• [Dataset]:
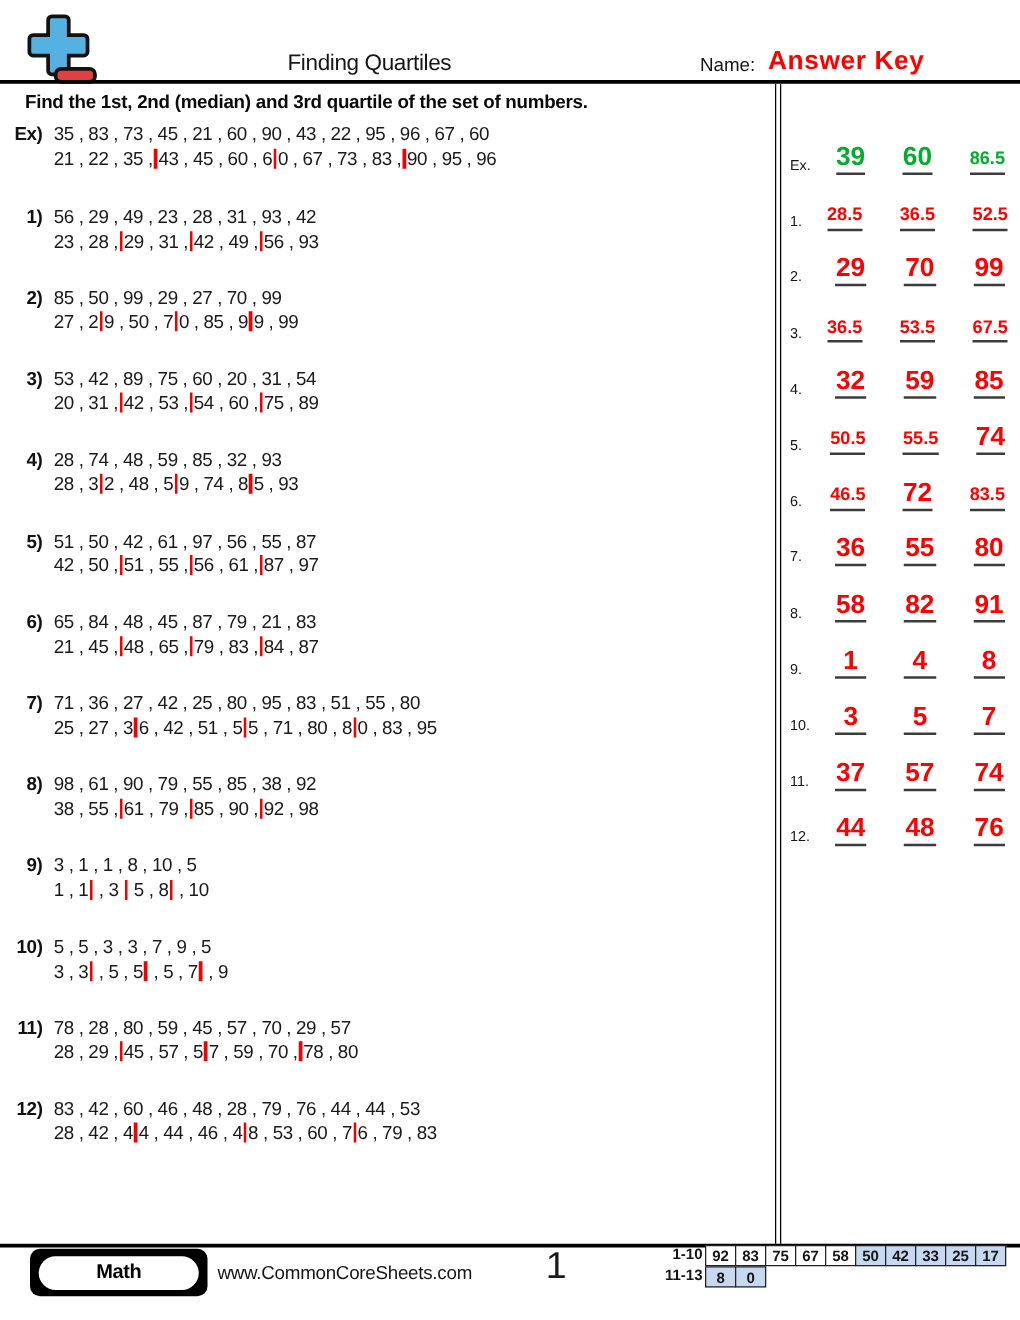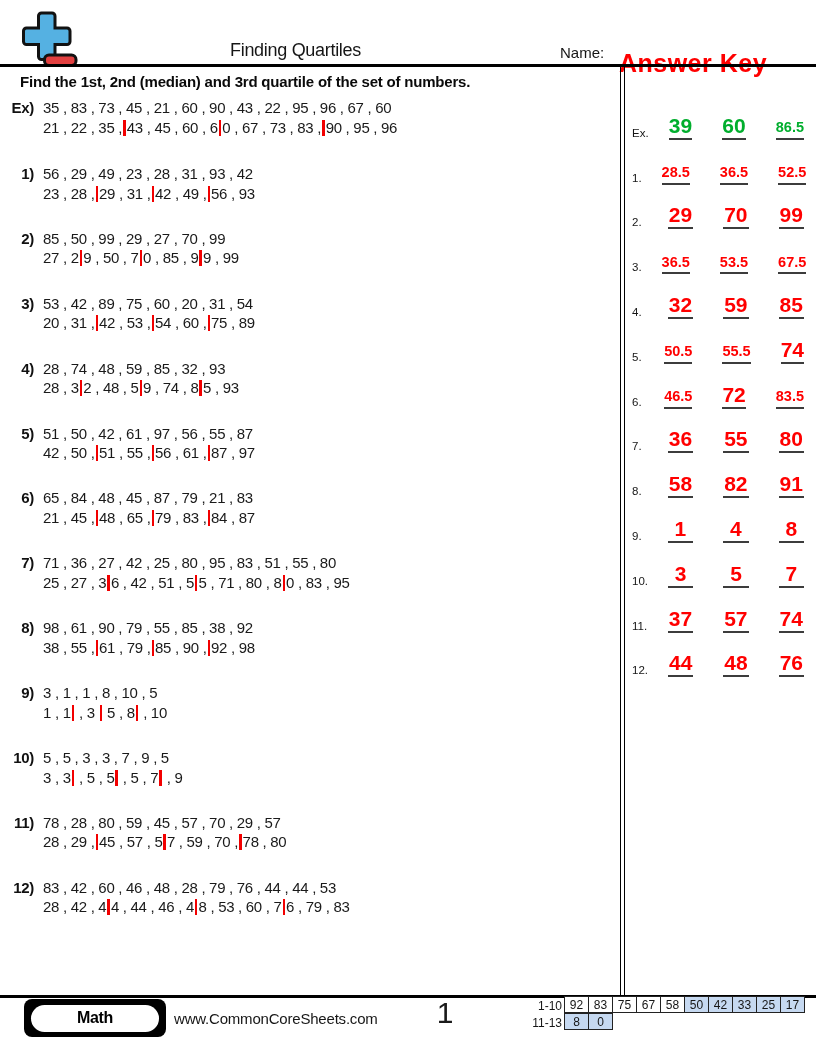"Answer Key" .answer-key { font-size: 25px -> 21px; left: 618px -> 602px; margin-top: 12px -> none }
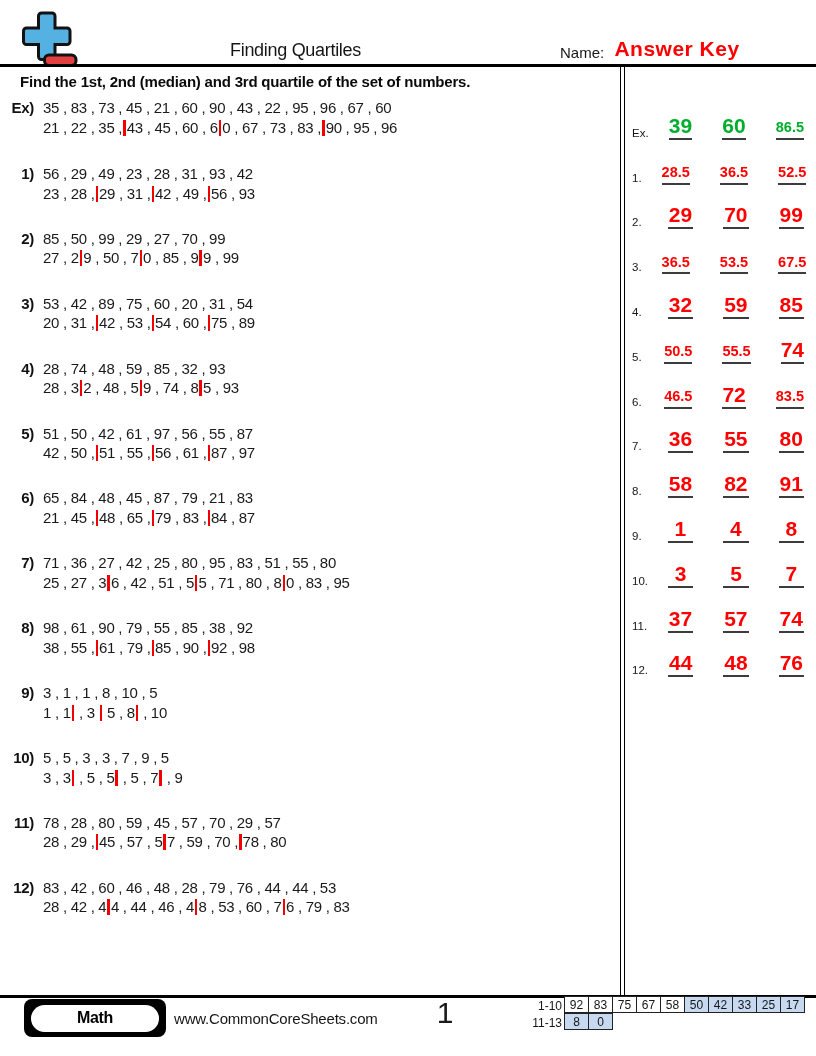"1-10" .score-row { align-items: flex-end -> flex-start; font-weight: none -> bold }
---
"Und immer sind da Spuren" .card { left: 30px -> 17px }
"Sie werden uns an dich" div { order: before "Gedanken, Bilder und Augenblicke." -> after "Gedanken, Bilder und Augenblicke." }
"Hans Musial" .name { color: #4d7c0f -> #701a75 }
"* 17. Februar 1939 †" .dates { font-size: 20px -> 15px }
--
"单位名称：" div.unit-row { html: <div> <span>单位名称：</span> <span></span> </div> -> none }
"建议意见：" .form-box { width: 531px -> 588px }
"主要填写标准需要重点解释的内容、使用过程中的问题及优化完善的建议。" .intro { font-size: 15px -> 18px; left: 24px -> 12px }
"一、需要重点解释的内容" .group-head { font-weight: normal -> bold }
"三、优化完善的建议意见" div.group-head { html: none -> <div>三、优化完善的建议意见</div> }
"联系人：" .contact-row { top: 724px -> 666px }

• [Your assignment]:
Starting at the line that has "color: #4d7c0f ->" and ending at the line that has "17. Februar 1939", please write out the lines above exactly, leaving out all others.

• [Problem solution]:
"Hans Musial" .name { color: #4d7c0f -> #701a75 }
"* 17. Februar 1939 †" .dates { font-size: 20px -> 15px }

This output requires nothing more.